• _Aim of the task_
The response should consist only of the lines from the one with "Liz | Surname: Dawson -> McAdam" to the end of the data below, copied exactly and without pictures.

• _Input material_
════════════════════
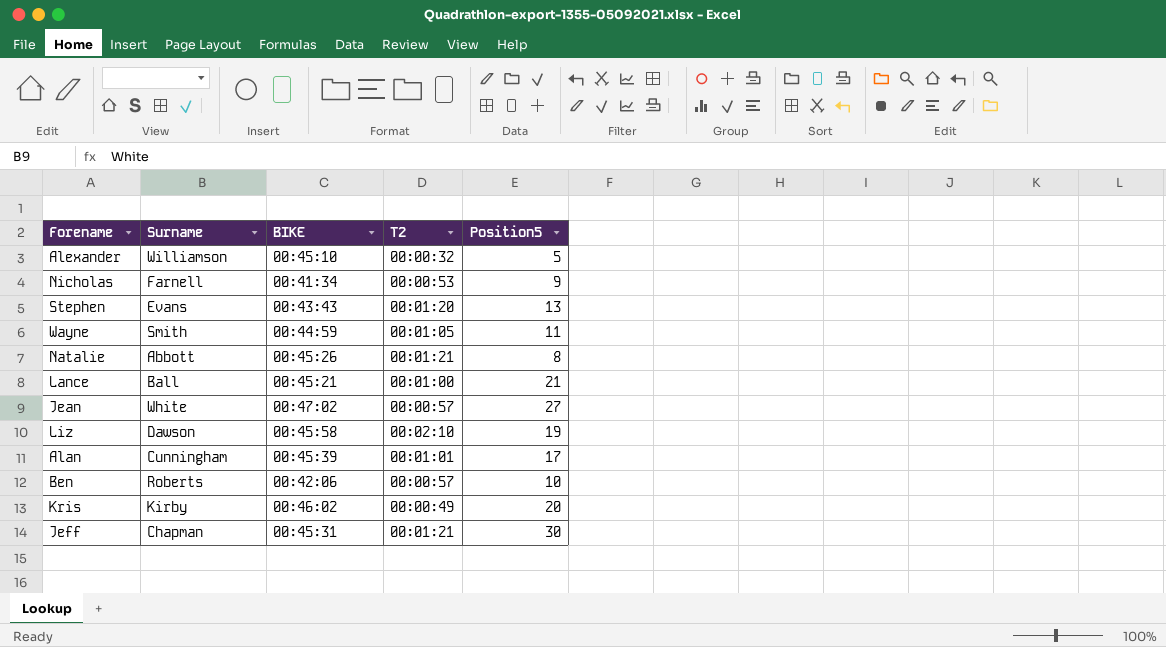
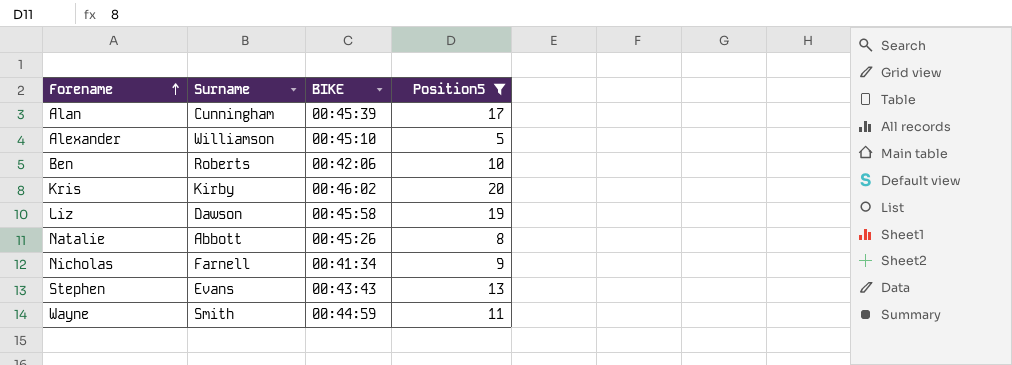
filter: none -> Position5 <= 20
row order: none -> Forename ascending
column T2 | position: 4 -> none

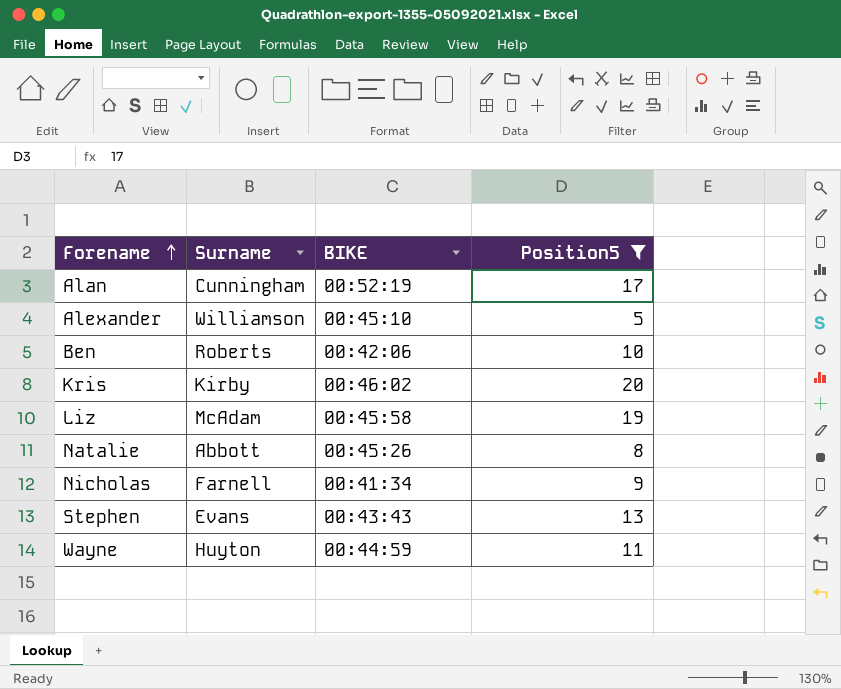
Alan | BIKE: 00:45:39 -> 00:52:19
Liz | Surname: Dawson -> McAdam
Wayne | Surname: Smith -> Huyton

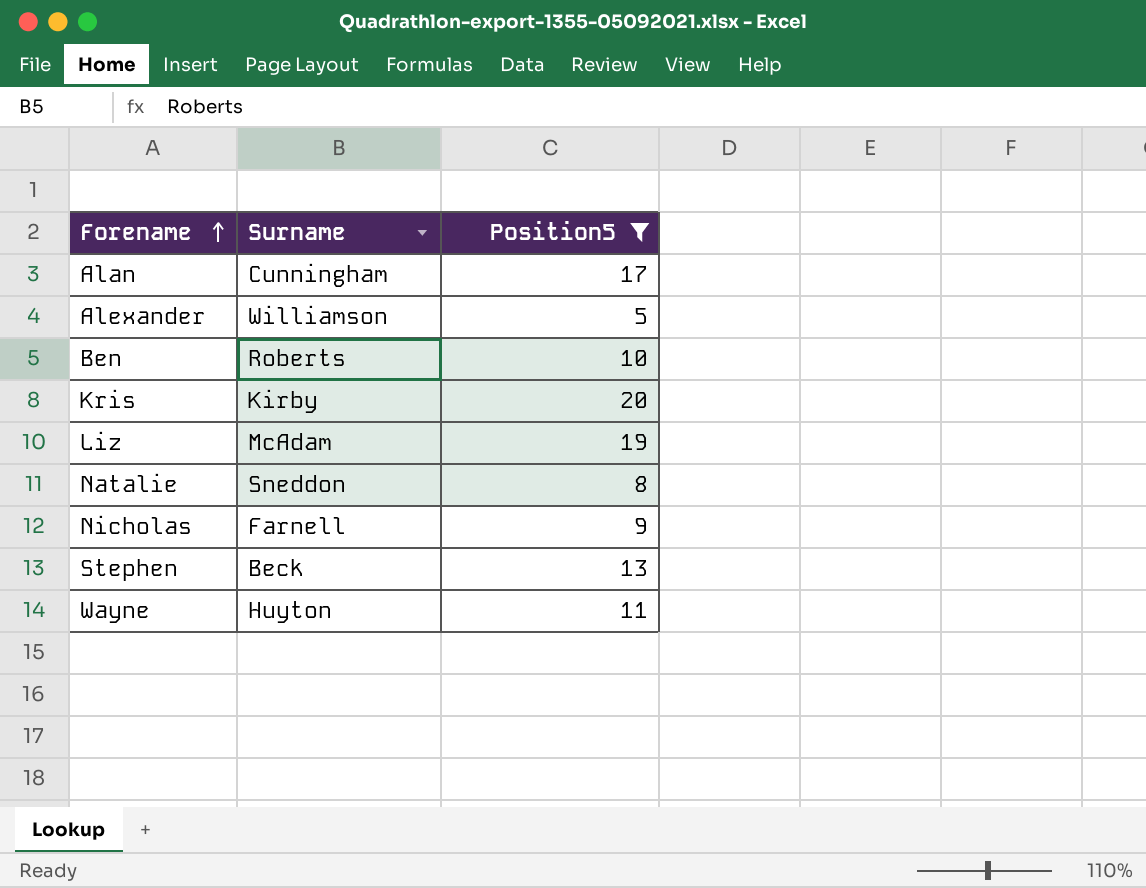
column BIKE | position: 3 -> none
Natalie | Surname: Abbott -> Sneddon
Stephen | Surname: Evans -> Beck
════════════════════
• _Your solution_
Liz | Surname: Dawson -> McAdam
Wayne | Surname: Smith -> Huyton

column BIKE | position: 3 -> none
Natalie | Surname: Abbott -> Sneddon
Stephen | Surname: Evans -> Beck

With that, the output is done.